Zurzeit wird die geplante Laufzeitverlängerung von Atomkraft heiß diskutiert. Mehr als die Hälfte der deutschen Bevölkerung spricht sich gegen die zivile Nutzung der Kernenergie aus.1 Der folgende Artikel versucht, das Thema Kernenergie kritisch zu betrachten.
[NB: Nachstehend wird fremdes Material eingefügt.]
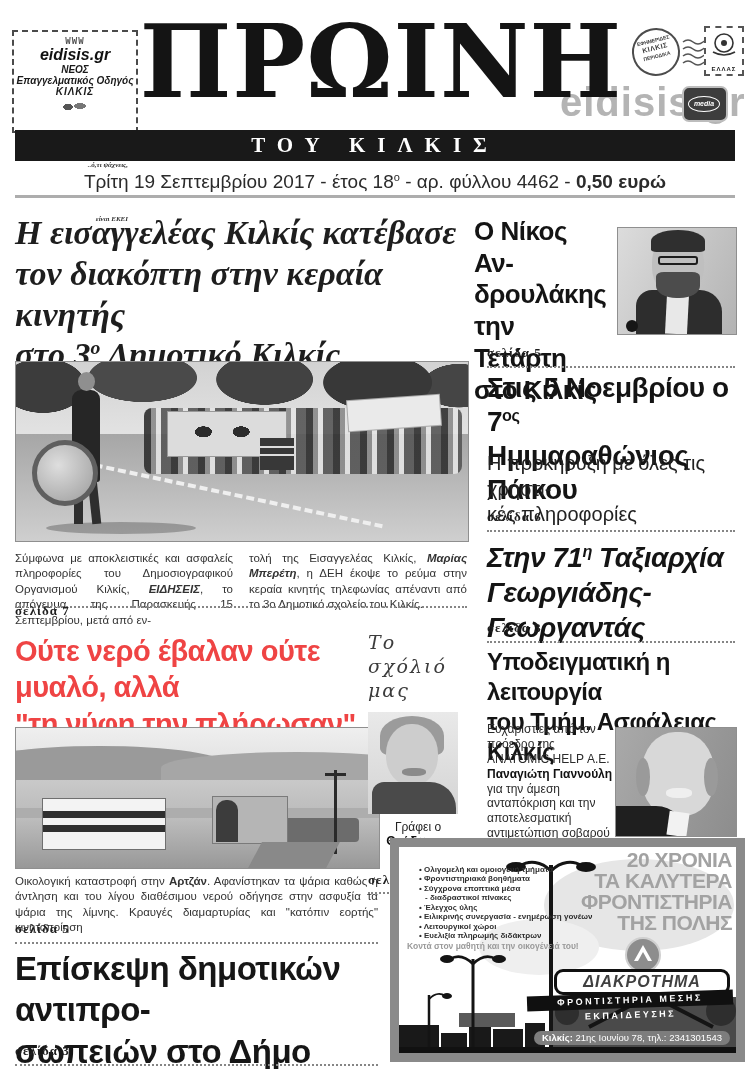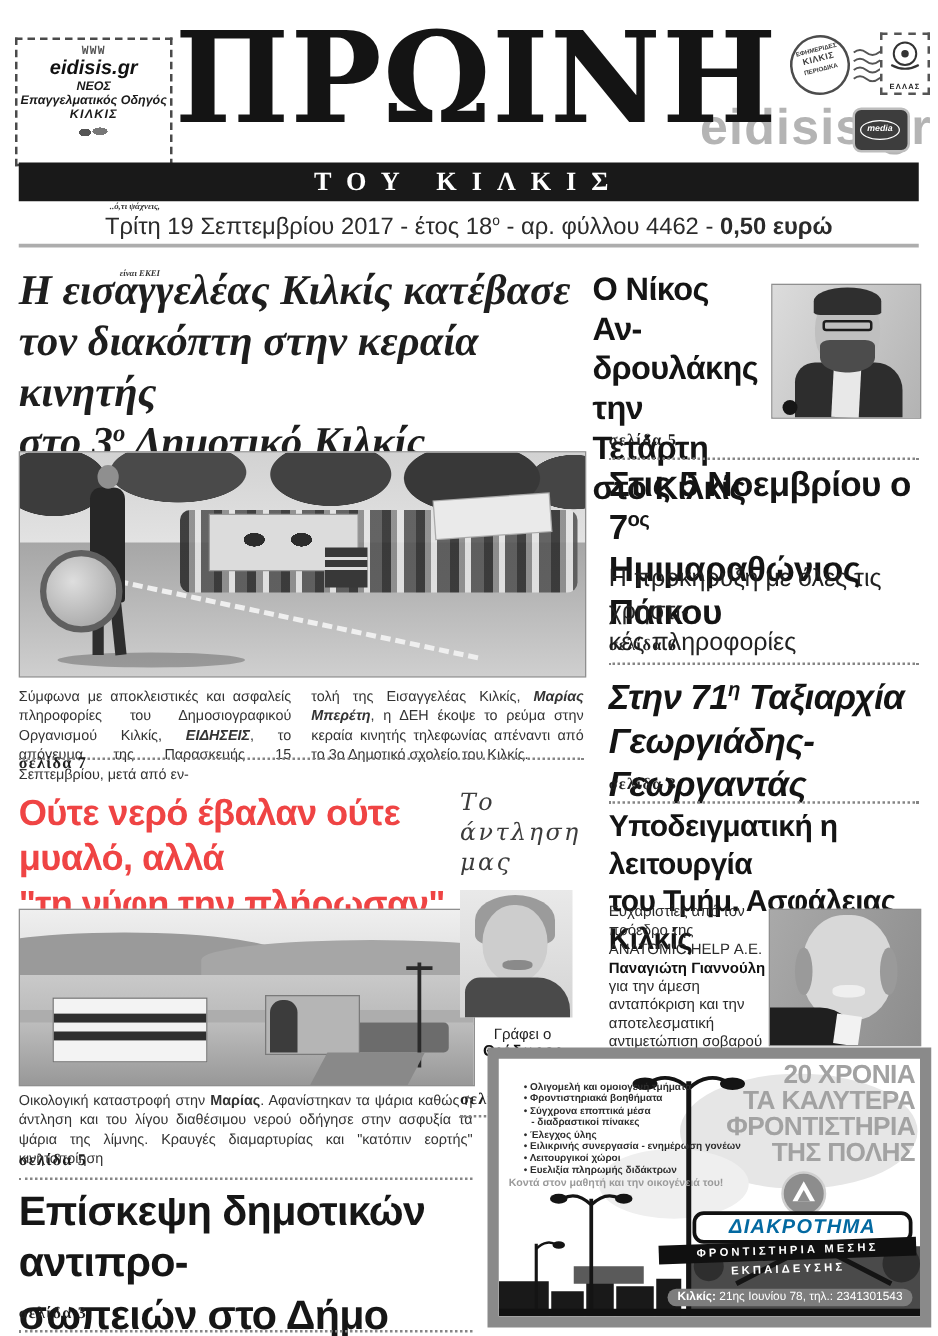"Το άντληση" div { text: άντληση -> σχόλιό }
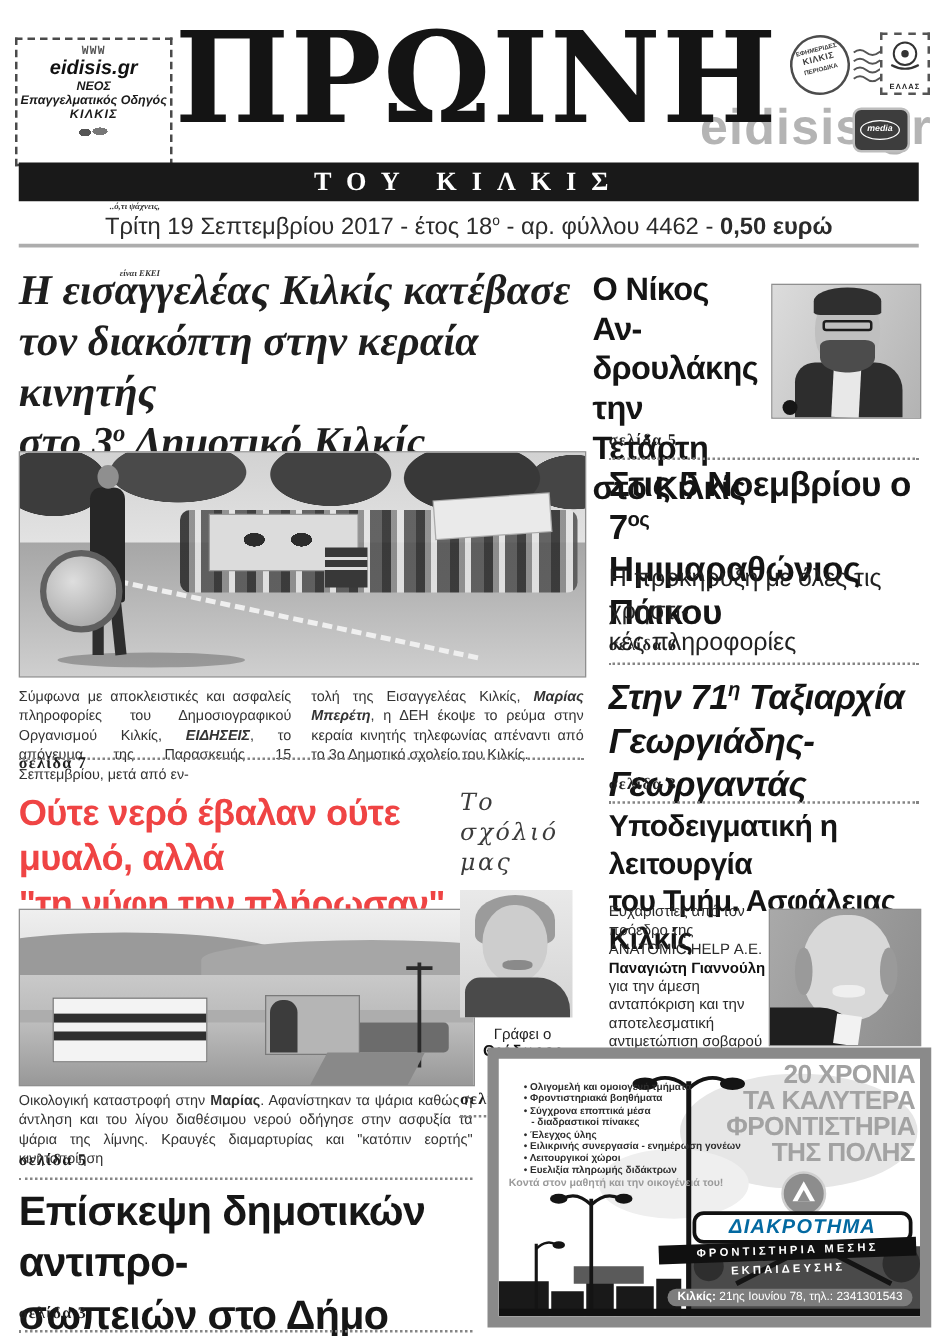"Μαρίας" b { text: Μαρίας -> Αρτζάν }
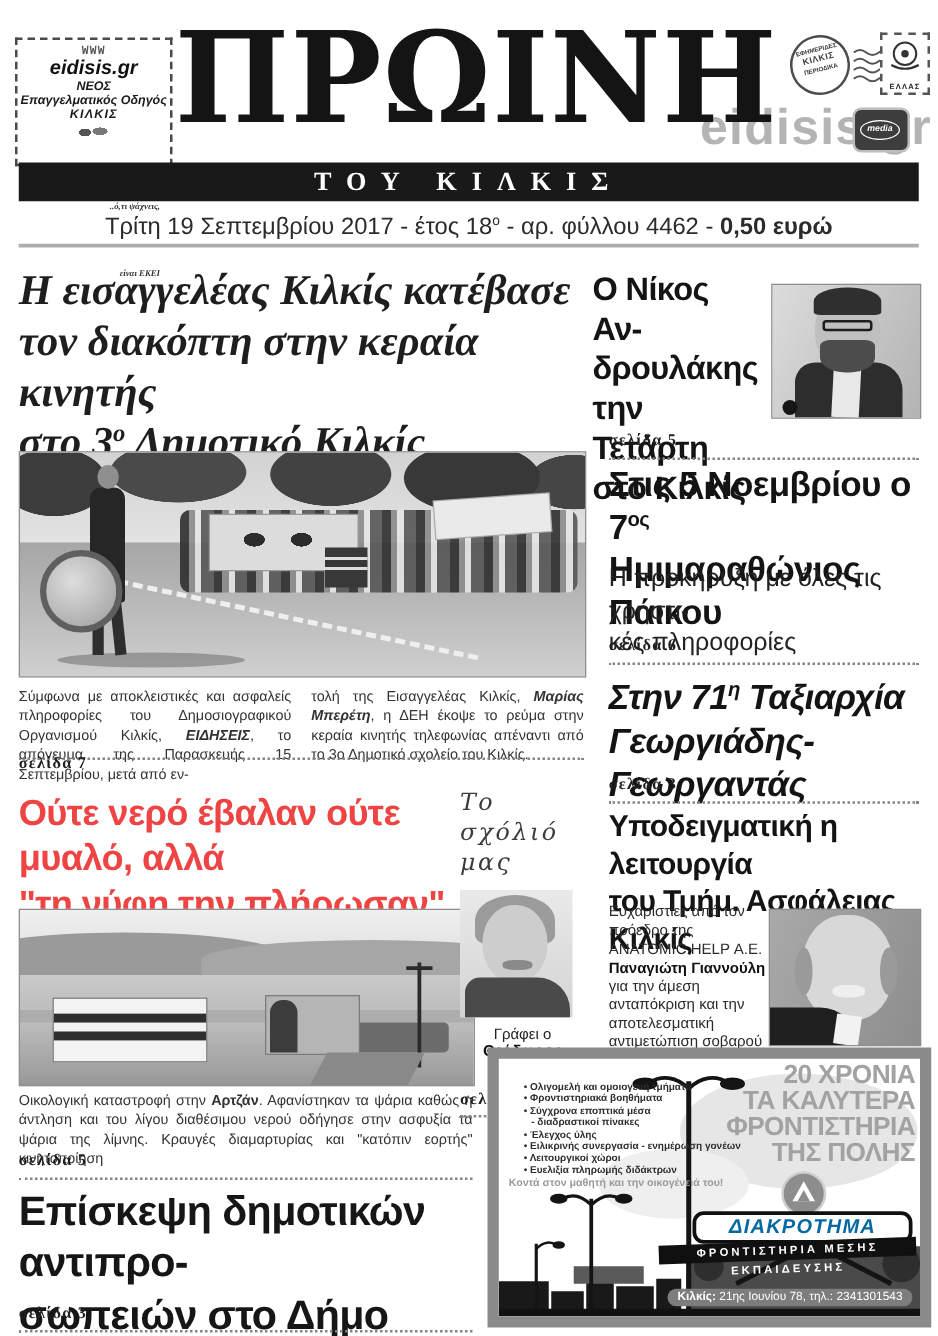"ΔΙΑΚΡΟΤΗΜΑ" .ad-brand { color: #0369a1 -> #404040 }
Die Kernenergie ist zurzeit noch ein großer Faktor in der Energieversorgung. Der Anteil der Atomenergie am nationalen Strommarkt beträgt 22,6 %.2 Nachtürlich hat die Kernenergie auch Vorteile:
- Nahezu Co2-freie Produktion
- Niedrige Produktionskosten
- Unabhängigkeit des Importes.3
Jedoch sind die Vorteile gegenüber den Nachteilen sehr klein:
- Radioaktiver Abfall kann nicht entsorgt werden
- Fehler in der Bedienung können zu kastastrophalen Folgen führen
- Strahlenbelastung für Anwohner4
Es stellt sich die Frage, wem eine Verlängerung der Laufzeiten von Atomkraftwerken nutzt. Betriebswirtschaftlich betrachtet hat ein Betreiber Interesse am Betrieb einer Anlage, so lange die Einnahmen die Ausgaben überschreiten. Nach Schätzung des Öko-Institutes beträgt der zusätzliche Gewinn der vier Kraftwerkbetreiber bei gleichbleibenden Strompreisen 57 Milliarden Euro.5 Begründet wird die Laufzeitverlängerung durch mit den Argumenten des Klimaschutzes. Bei der Kernspaltung entstehen keine Co2-Emissionen. Auch wird argumentiert, dass eine vollständige Versorgung durch erneuerbare Energien bis zum Jahr 2050 nicht gewährleistet ist. Übrigens hätte das jüngste Atomkraftwerk Neckarwestheim 2 bis dahin eine Betriebsdauer von 61 Jahren. Auf jeden Fall wird durch Verlängerung der Laufzeiten von Atomkraftwerken eine Weiterentwicklung der erneuerbaren Energien gestoppt. Teure Nachrüstung in den Sicherheitsvorkehrung sollen beispielsweise über Kürzungen der Zahlungen in den Öko-Energie-Fonds finanziert werden.6 Die Öko-Strom-Branche befürchtet einen Investitionseinbruch.